What to work on: Everything in the records must be reproduced exactly, except for the pictures.

Extracted entries:
*-*-*
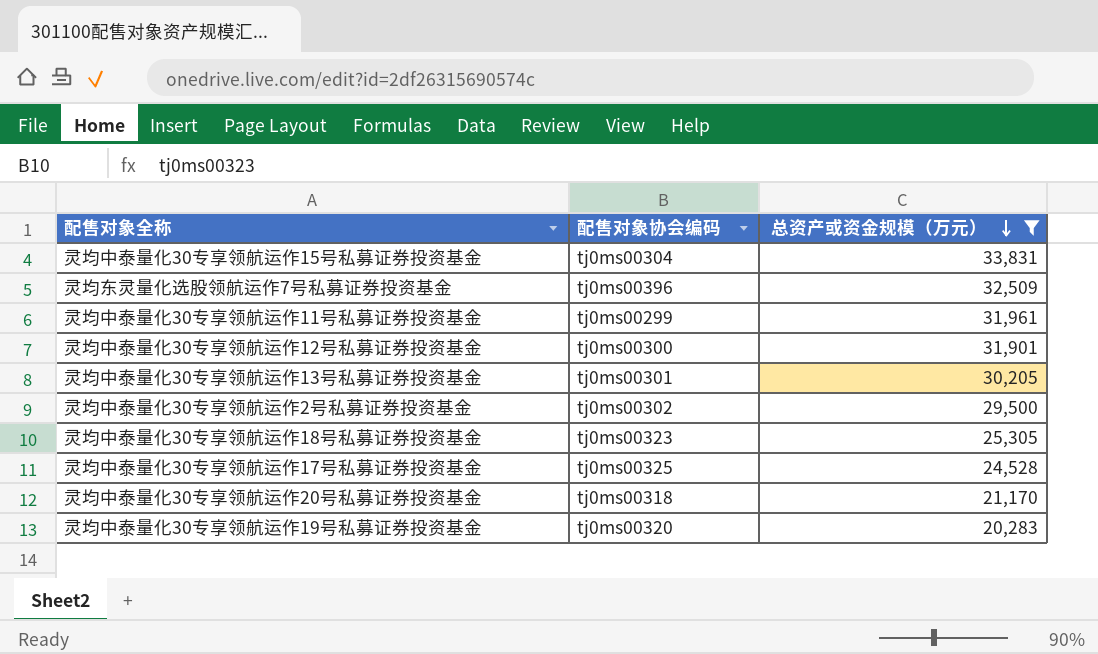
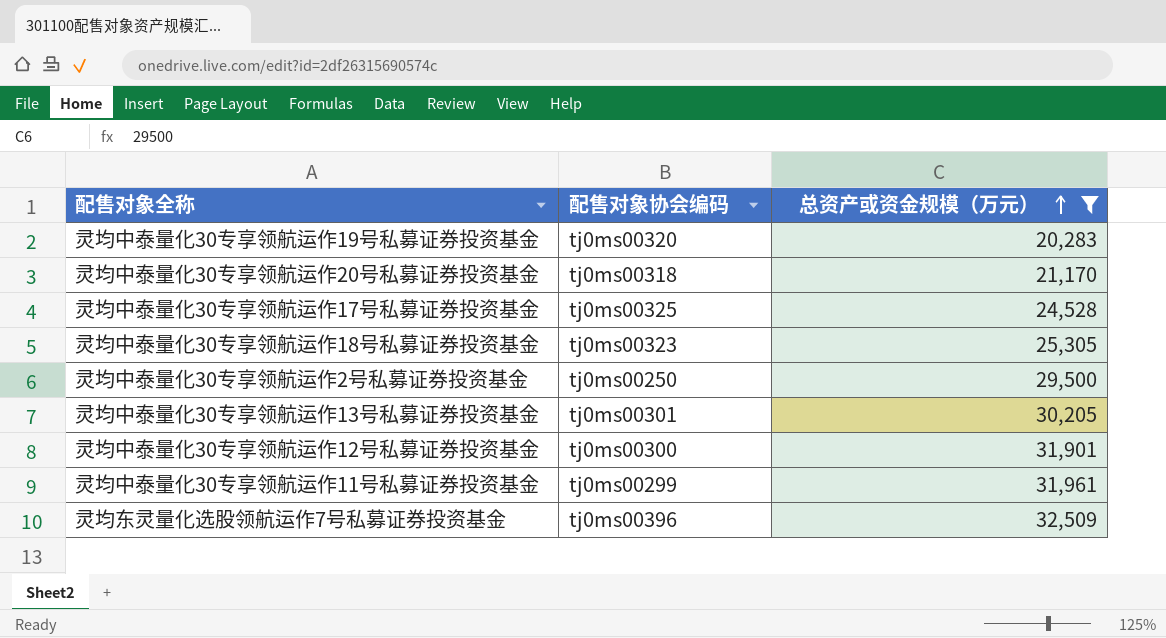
row order: 总资产或资金规模（万元） descending -> 总资产或资金规模（万元） ascending
row 灵均中泰量化30专享领航运作15号私募证券投资基金: tj0ms00304 | 33,831 -> none
灵均中泰量化30专享领航运作2号私募证券投资基金 | 配售对象协会编码: tj0ms00302 -> tj0ms00250

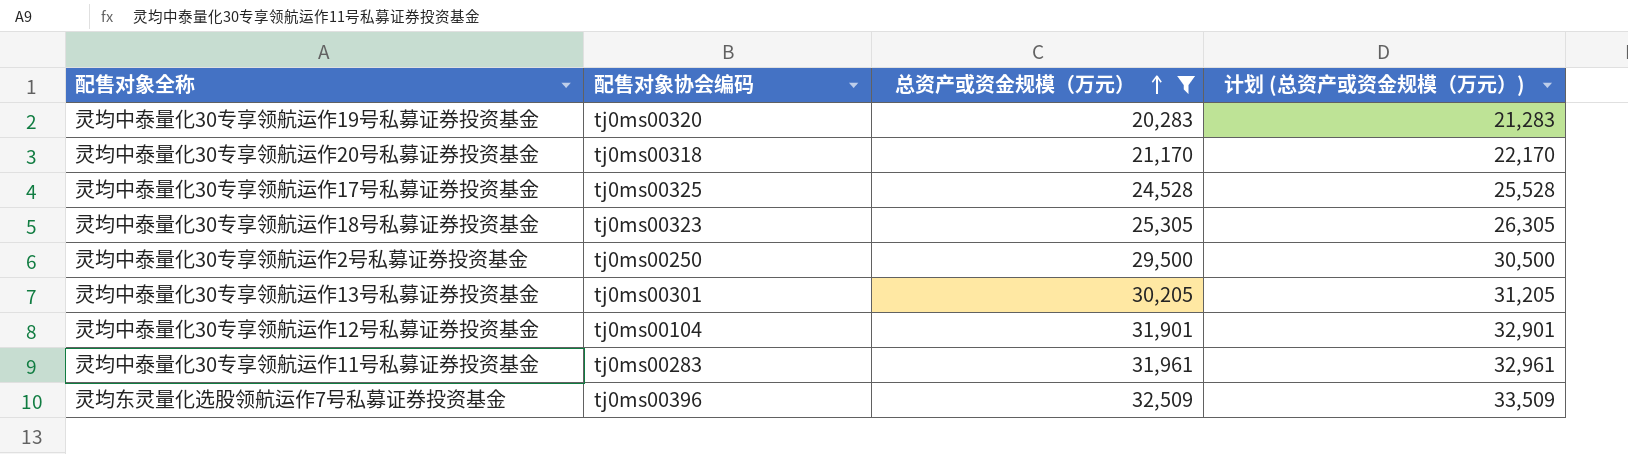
column 计划 (总资产或资金规模（万元）) | formula: none -> [总资产或资金规模（万元）] + 1000
灵均中泰量化30专享领航运作12号私募证券投资基金 | 配售对象协会编码: tj0ms00300 -> tj0ms00104
灵均中泰量化30专享领航运作11号私募证券投资基金 | 配售对象协会编码: tj0ms00299 -> tj0ms00283

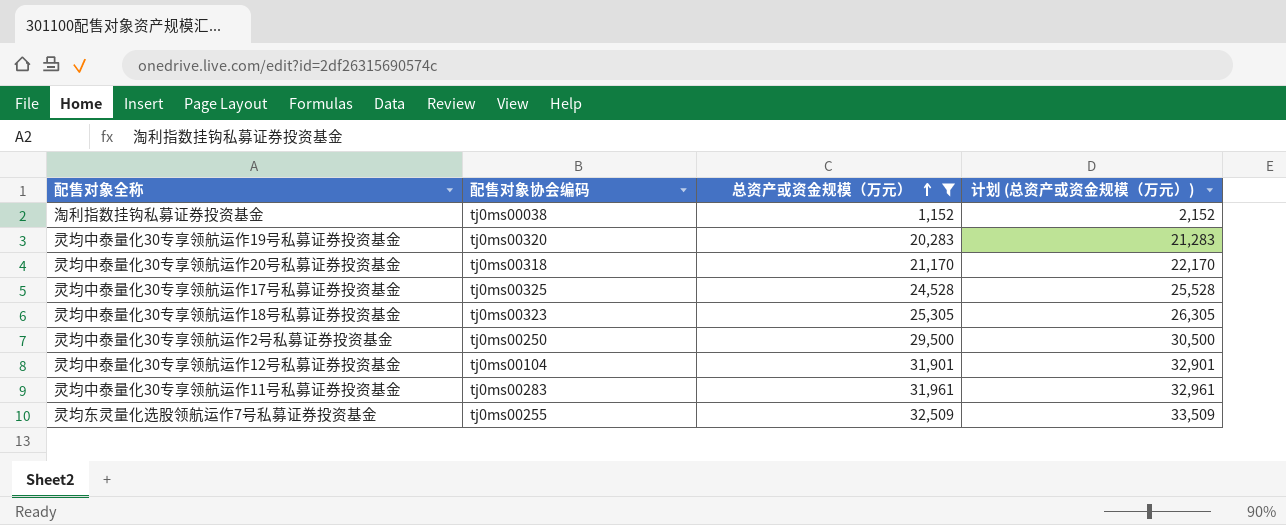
row 灵均中泰量化30专享领航运作13号私募证券投资基金: tj0ms00301 | 30,205 | 31,205 -> none
row 淘利指数挂钩私募证券投资基金: none -> tj0ms00038 | 1,152 | 2,152
灵均东灵量化选股领航运作7号私募证券投资基金 | 配售对象协会编码: tj0ms00396 -> tj0ms00255

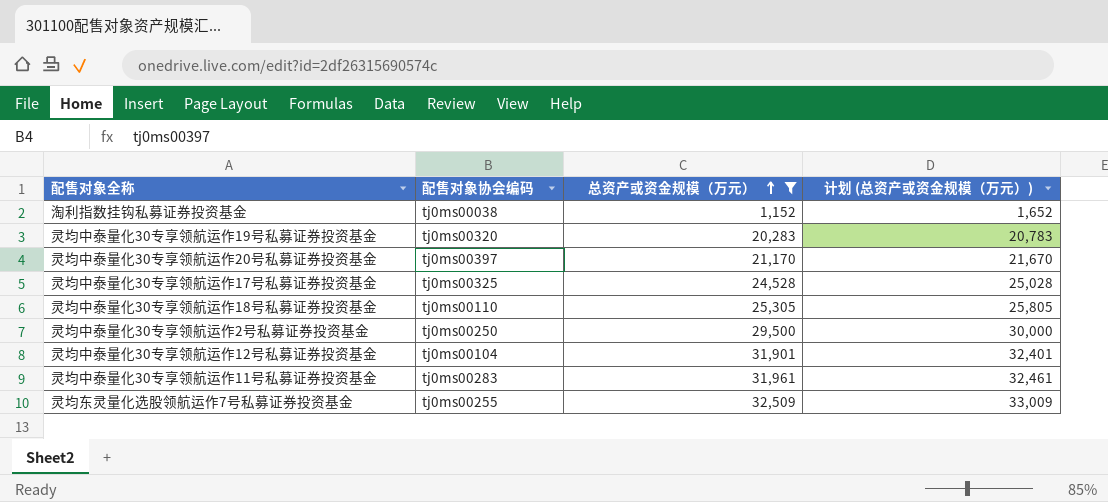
column 计划 (总资产或资金规模（万元）) | formula: [总资产或资金规模（万元）] + 1000 -> [总资产或资金规模（万元）] + 500
灵均中泰量化30专享领航运作20号私募证券投资基金 | 配售对象协会编码: tj0ms00318 -> tj0ms00397
灵均中泰量化30专享领航运作18号私募证券投资基金 | 配售对象协会编码: tj0ms00323 -> tj0ms00110

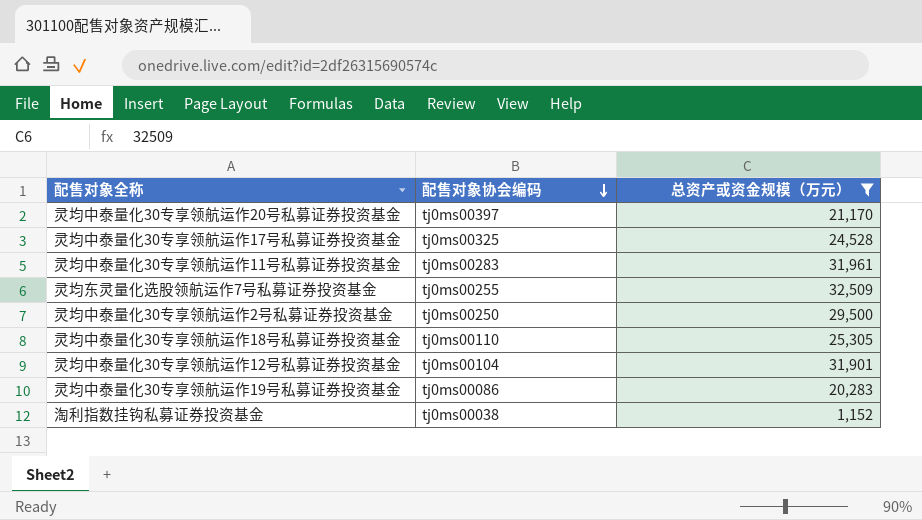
row order: 总资产或资金规模（万元） ascending -> 配售对象协会编码 descending
column 计划 (总资产或资金规模（万元）) | formula: [总资产或资金规模（万元）] + 500 -> none
灵均中泰量化30专享领航运作19号私募证券投资基金 | 配售对象协会编码: tj0ms00320 -> tj0ms00086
*-*-*
Result of the task:
row order: 总资产或资金规模（万元） descending -> 总资产或资金规模（万元） ascending
row 灵均中泰量化30专享领航运作15号私募证券投资基金: tj0ms00304 | 33,831 -> none
灵均中泰量化30专享领航运作2号私募证券投资基金 | 配售对象协会编码: tj0ms00302 -> tj0ms00250

column 计划 (总资产或资金规模（万元）) | formula: none -> [总资产或资金规模（万元）] + 1000
灵均中泰量化30专享领航运作12号私募证券投资基金 | 配售对象协会编码: tj0ms00300 -> tj0ms00104
灵均中泰量化30专享领航运作11号私募证券投资基金 | 配售对象协会编码: tj0ms00299 -> tj0ms00283

row 灵均中泰量化30专享领航运作13号私募证券投资基金: tj0ms00301 | 30,205 | 31,205 -> none
row 淘利指数挂钩私募证券投资基金: none -> tj0ms00038 | 1,152 | 2,152
灵均东灵量化选股领航运作7号私募证券投资基金 | 配售对象协会编码: tj0ms00396 -> tj0ms00255

column 计划 (总资产或资金规模（万元）) | formula: [总资产或资金规模（万元）] + 1000 -> [总资产或资金规模（万元）] + 500
灵均中泰量化30专享领航运作20号私募证券投资基金 | 配售对象协会编码: tj0ms00318 -> tj0ms00397
灵均中泰量化30专享领航运作18号私募证券投资基金 | 配售对象协会编码: tj0ms00323 -> tj0ms00110

row order: 总资产或资金规模（万元） ascending -> 配售对象协会编码 descending
column 计划 (总资产或资金规模（万元）) | formula: [总资产或资金规模（万元）] + 500 -> none
灵均中泰量化30专享领航运作19号私募证券投资基金 | 配售对象协会编码: tj0ms00320 -> tj0ms00086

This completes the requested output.